Visualization Technique:

Because I am interested in communicating feedback over time, I needed to show a trend, which is best illustrated using line graph. I plotted the interval variable of “Day” across the X-axis, and varied which continuous variable to plot along the Y-axis. These continuous variables included 1) systolic and diastolic blood pressure, 2) MES, and 3) MAP. In addition, I needed to illustrate medication adherence, which is a dichotomized categorical variable, as well as systolic and diastolic blood pressure for graphs using MES and MAP along the Y-axis. To illustrate medication adherence, I chose two techniques 1) color-coded line segments with blue indicating a missed dose, and orange indicating adherence, and 2) symbols indicating whether medication was taken for that day. To illustrate systolic and diastolic blood pressure, I chose to include those measures below each day because these are secondary pieces of information that supplement the trend line. Labeling points for each graph was also varied.
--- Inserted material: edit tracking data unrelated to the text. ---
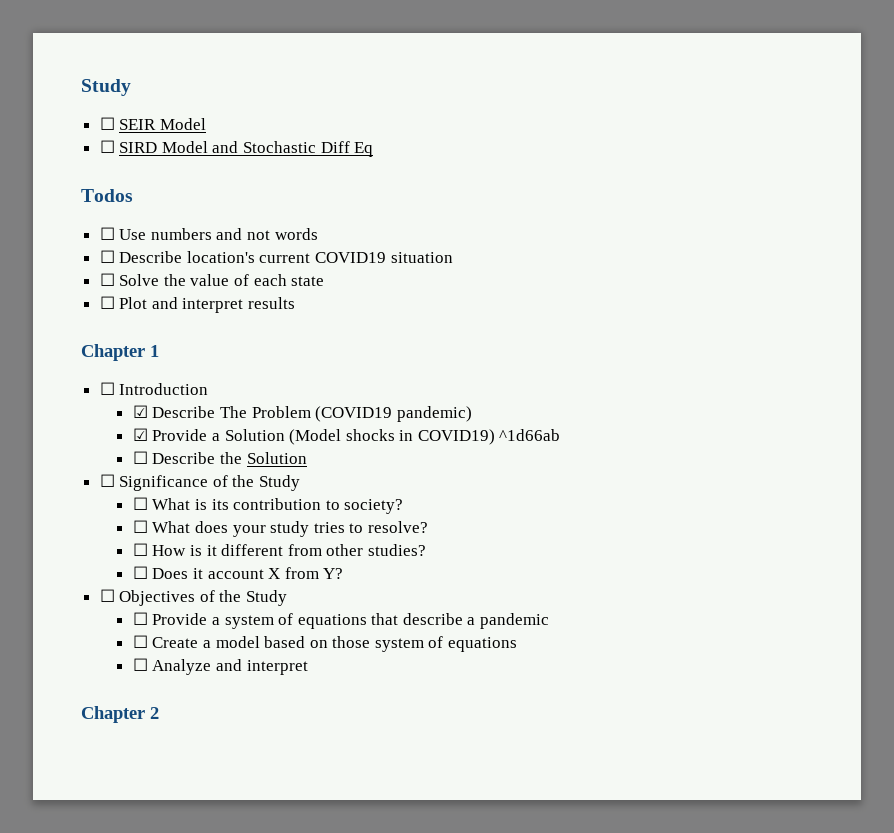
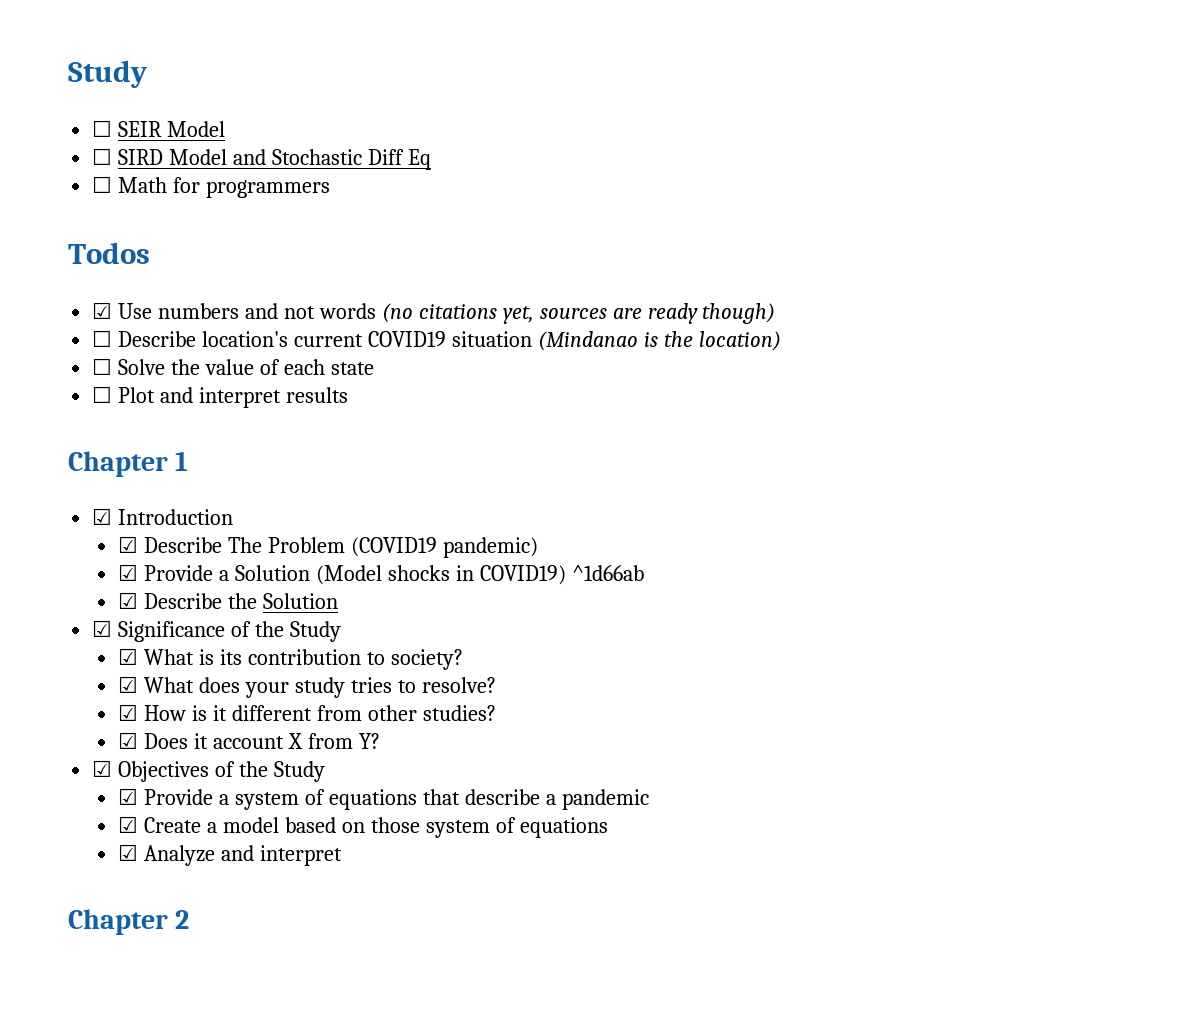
(374, 149) none -> [92,176,331,198] // ☐ Math for programmers
[99,227,115,240] ☐ -> [92,302,113,319] ☑
(318, 234) none -> [381,303,776,324] (no citations yet, sources are ready though)
(453, 257) none -> [537,331,781,351] (Mindanao is the location)
[99,382,115,395] ☐ -> [92,508,113,525] ☑
[132,451,148,464] ☐ -> [118,592,139,609] ☑
[99,474,115,487] ☐ -> [92,620,113,637] ☑
[132,497,148,510] ☐ -> [118,648,139,665] ☑
[132,520,148,533] ☐ -> [118,676,139,693] ☑
[132,543,148,556] ☐ -> [118,704,139,721] ☑
[132,566,148,579] ☐ -> [118,732,139,749] ☑
[99,589,115,602] ☐ -> [92,760,113,777] ☑
[132,612,148,625] ☐ -> [118,788,139,805] ☑
[132,635,148,648] ☐ -> [118,816,139,833] ☑
[132,658,148,671] ☐ -> [118,844,139,861] ☑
I primarily chose gray scale colors when color was not needed. Where I used colors, I chose not to use very bright and bold colors, and consider users that may be color-blind.

I used Tableau to create the initial graphs, then made small edits using an image editor.

Display:

With respect to display, these images are not formatted to fit a smartphone, but they are perfect for a computer display. Adjustments would need to be made before implementing any of these visualizations in a mobile app.

What characteristics must the data visualization have?

To begin, I considered my data types and prioritized them. I also considered what techniques to visualizing these data types are acceptable (not necessarily better than the others). For instance, I did not use bar charts because they are not the best method for illustrating trends, and blood pressure is a single measure, not a proportion. Based on the data types, I determined that at minimum, the visualizations must be line graphs with the interval variable “Day” along the X-axis, and continuous variable for blood pressure along the Y-axis.

What aspects of the visualization technique could be altered

I next looked at what aspects of the visualization I can vary. I decided the following aspects should be presented to patients in order to formally test preferences:

  • Medication adherence (symbols vs. color-coded line)

  • Labeling points

  • Blood Pressure measurement type

Do you agree or disagree with any of the decisions I made?

Some characteristics I made and “executive decision” in terms of technique I used, but do you think any of these or other are worth testing?

  • Color choices

  • Size of the lines

  • Width and Height of the graphs

Is there something missing that I did not consider?